Blu-ray sposa l'Ultra HD

Annunciato il nuovo formato ottico per i contenuti in "ultra" definizione, uno standard aggiornato praticamente in ogni comparto e ovviamente retrocompatibile con i dischi giÓ in commercio

Roma - La Blu-ray Disc Association (BDA) ha comunicato la fine dei lavori su Ultra HD Blu-ray, formato che aggiunge il supporto dei contenuti 4K/Ultra HD e molto altro ai dischi ottici Blu-ray tradizionali. Tutto aggiornato, sarà necessario possedere nuovi lettori (oltre ovviamente a un TV-set 4K) per poter godere dei dettagli grafici infinitesimali offerti dalla nuova tecnologia.

I dischi Ultra HD Blu-ray faranno uso di supporti da 66 o 100 Gigabyte, un sostanziale raddoppio rispetto ai BD-ROM a singolo (25GB) o doppio strato (50GB) presenti sul mercato, e useranno tutto questo spazio prima di tutto per archiviare contenuti video lossy con risoluzione da 3.840x2.160 pixel.

Accanto ai video Ultra HD, i nuovi Blu-ray supporteranno funzionalità audiovisive avanzate come i formati audio "a oggetti" di nuova generazione (DTS: X, Dolby Atmos), una gamma cromatica più estesa, effetti HDR e frame rate superiori al valore standard di 25fps.
L'associazione BDA parla poi di un "ponte digitale" con cui poter fruire dei contenuti di un disco Ultra HD Blu-ray anche su dispositivi diversi, una sorta di Ultraviolet che nel migliore dei casi seguirà lo stesso percorso verso l'irrilevanza seguito da quest'ultima "piattaforma" di DRM universali.

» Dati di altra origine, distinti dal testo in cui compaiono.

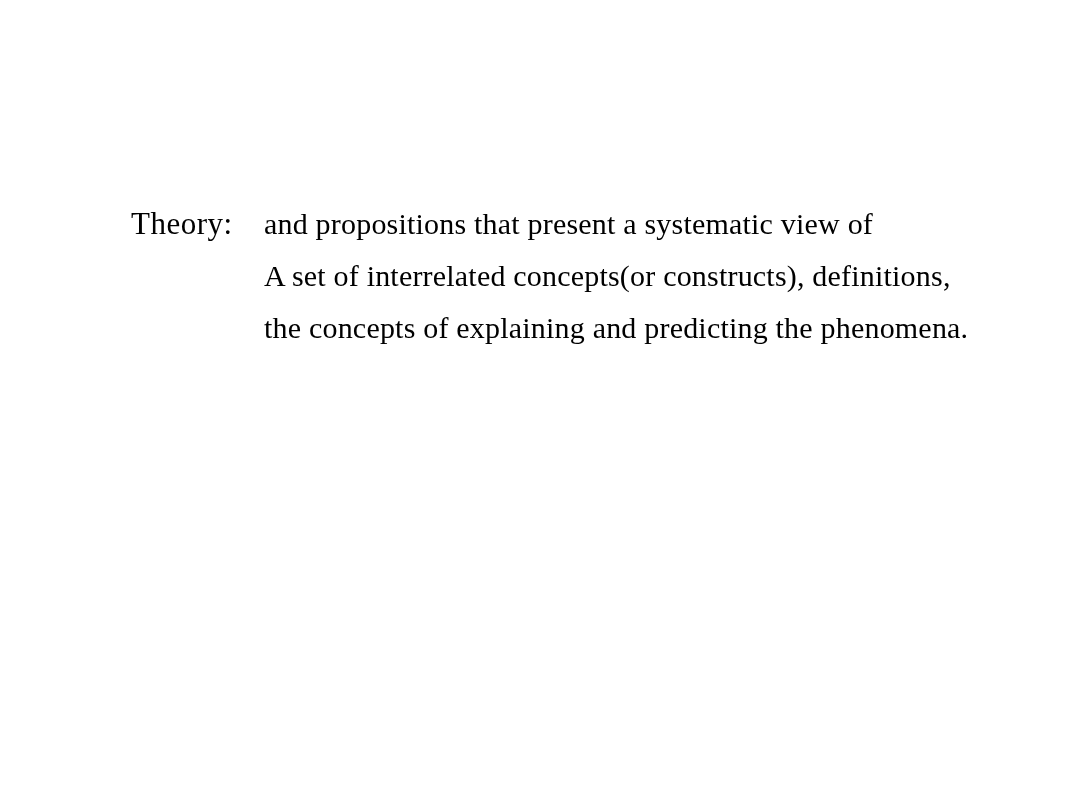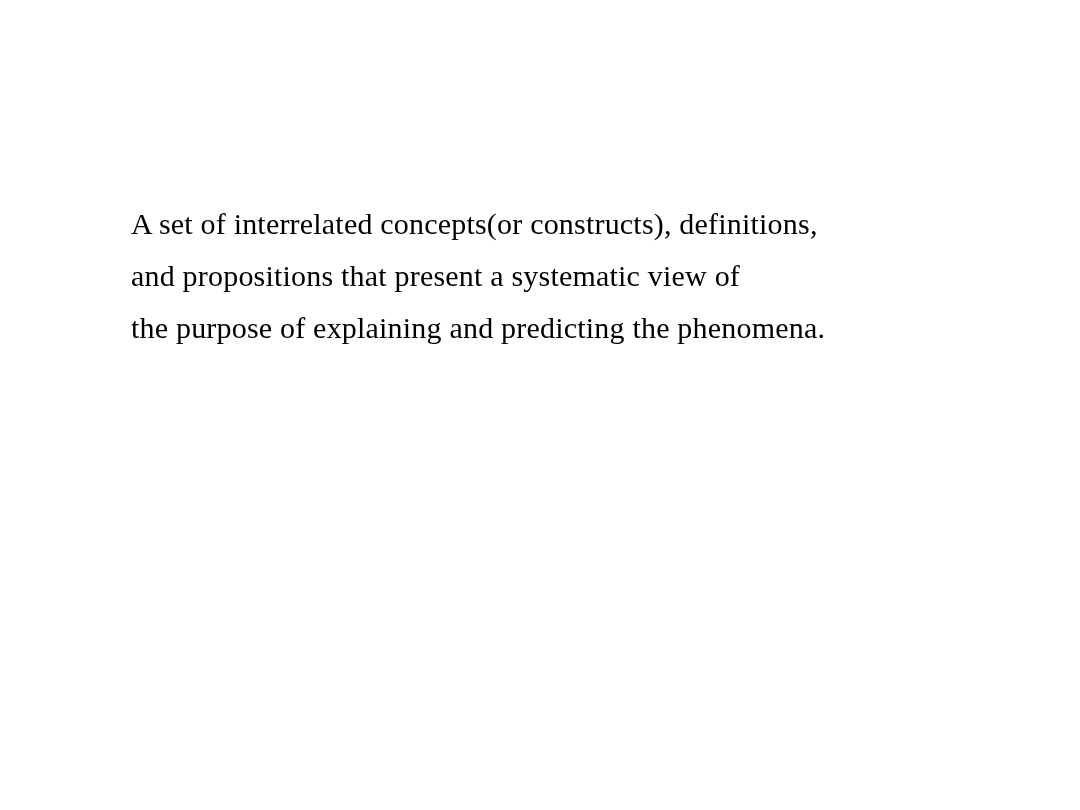--- a/index.html
+++ b/index.html
@@ -63,6 +63,7 @@
 
 <div class="slide">
   <div class="definition-block">
+    <div class="term">Theory:</div>
     <div class="body-text">
       <span class="line">A set of interrelated concepts(or constructs), definitions,</span>
       <span class="line">and propositions that present a systematic view of</span>

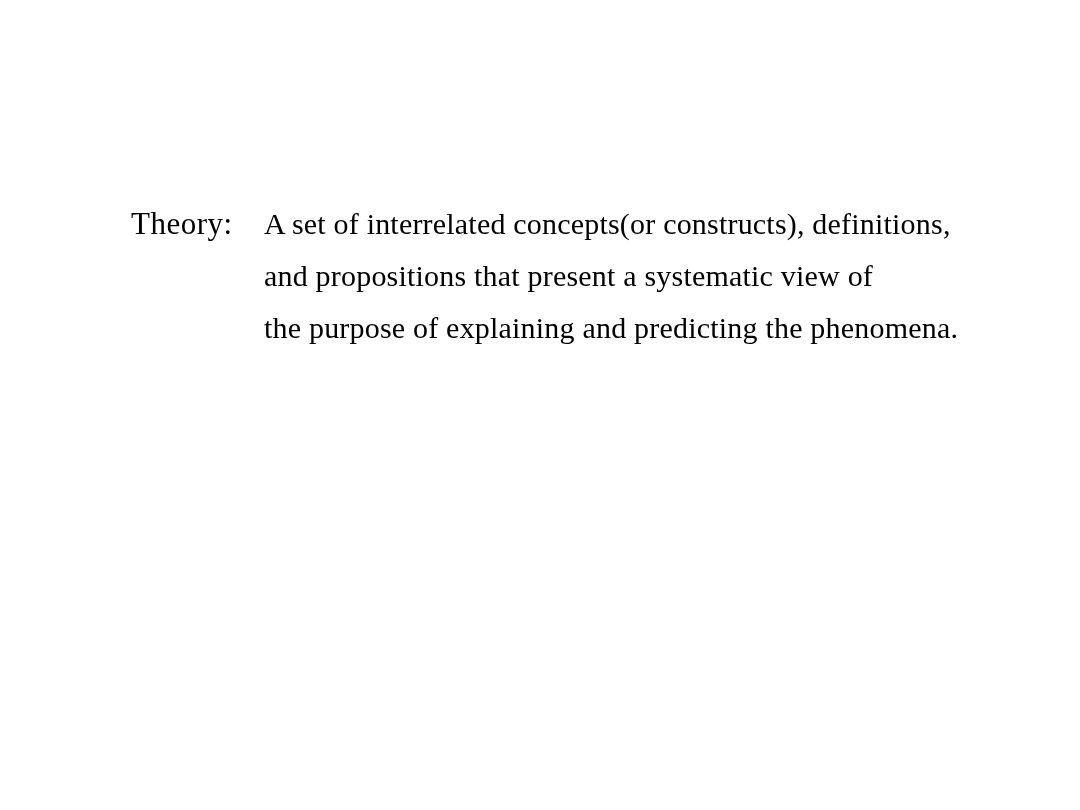--- a/index.html
+++ b/index.html
@@ -65,8 +65,8 @@
   <div class="definition-block">
     <div class="term">Theory:</div>
     <div class="body-text">
+      <span class="line">and propositions that present a systematic view of</span>
       <span class="line">A set of interrelated concepts(or constructs), definitions,</span>
-      <span class="line">and propositions that present a systematic view of</span>
       <span class="line">the purpose of explaining and predicting the phenomena.</span>
     </div>
   </div>

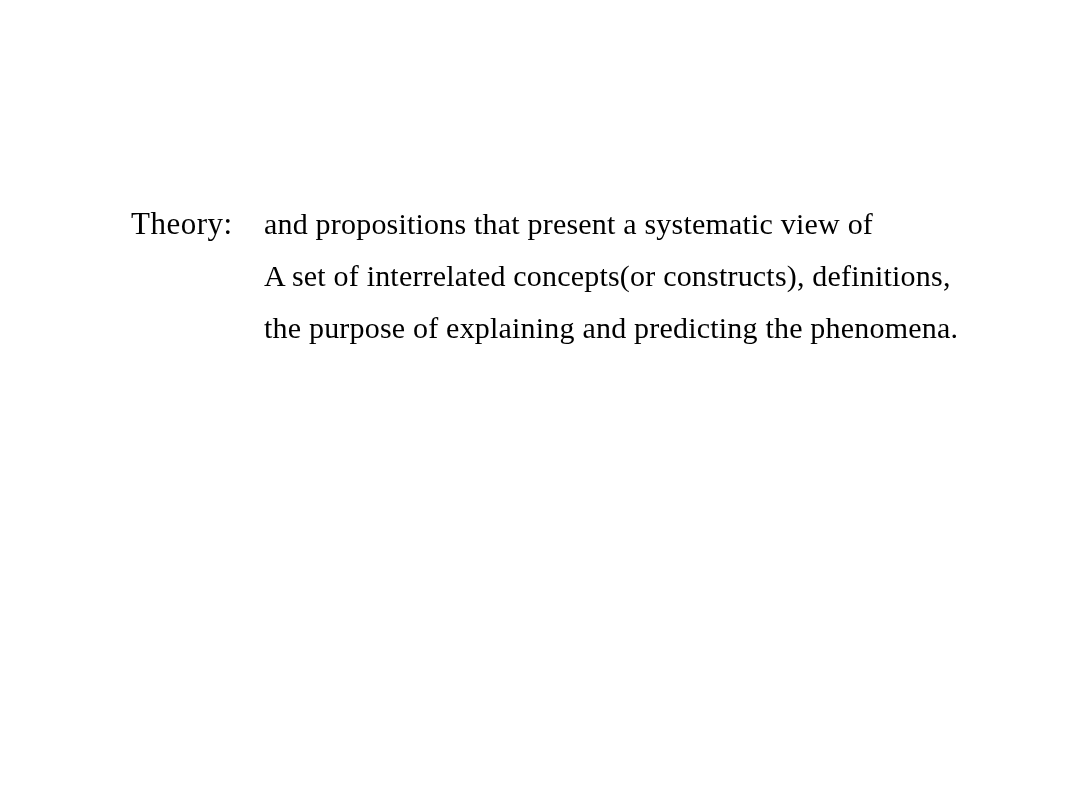--- a/index.html
+++ b/index.html
@@ -67,7 +67,7 @@
     <div class="body-text">
       <span class="line">and propositions that present a systematic view of</span>
       <span class="line">A set of interrelated concepts(or constructs), definitions,</span>
-      <span class="line">the purpose of explaining and predicting the phenomena.</span>
+      <span class="line">the concepts of explaining and predicting the phenomena.</span>
     </div>
   </div>
 </div>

Con Ultra HD Blu-ray il consorzio BDA prova a riprendersi il primato (quantomeno tecnologico) dell'audiovisivo dopo essere stato battuto sul tempo dallo streaming in 4K, anche se le connessioni veloci necessarie a godere dei suddetti servizi online sono al momento tutto fuorché una tecnologia di massa. I primi lettori compatibili con dischi Ultra HD Blu-ray saranno marcati Samsung e arriveranno entro la fine dell'anno.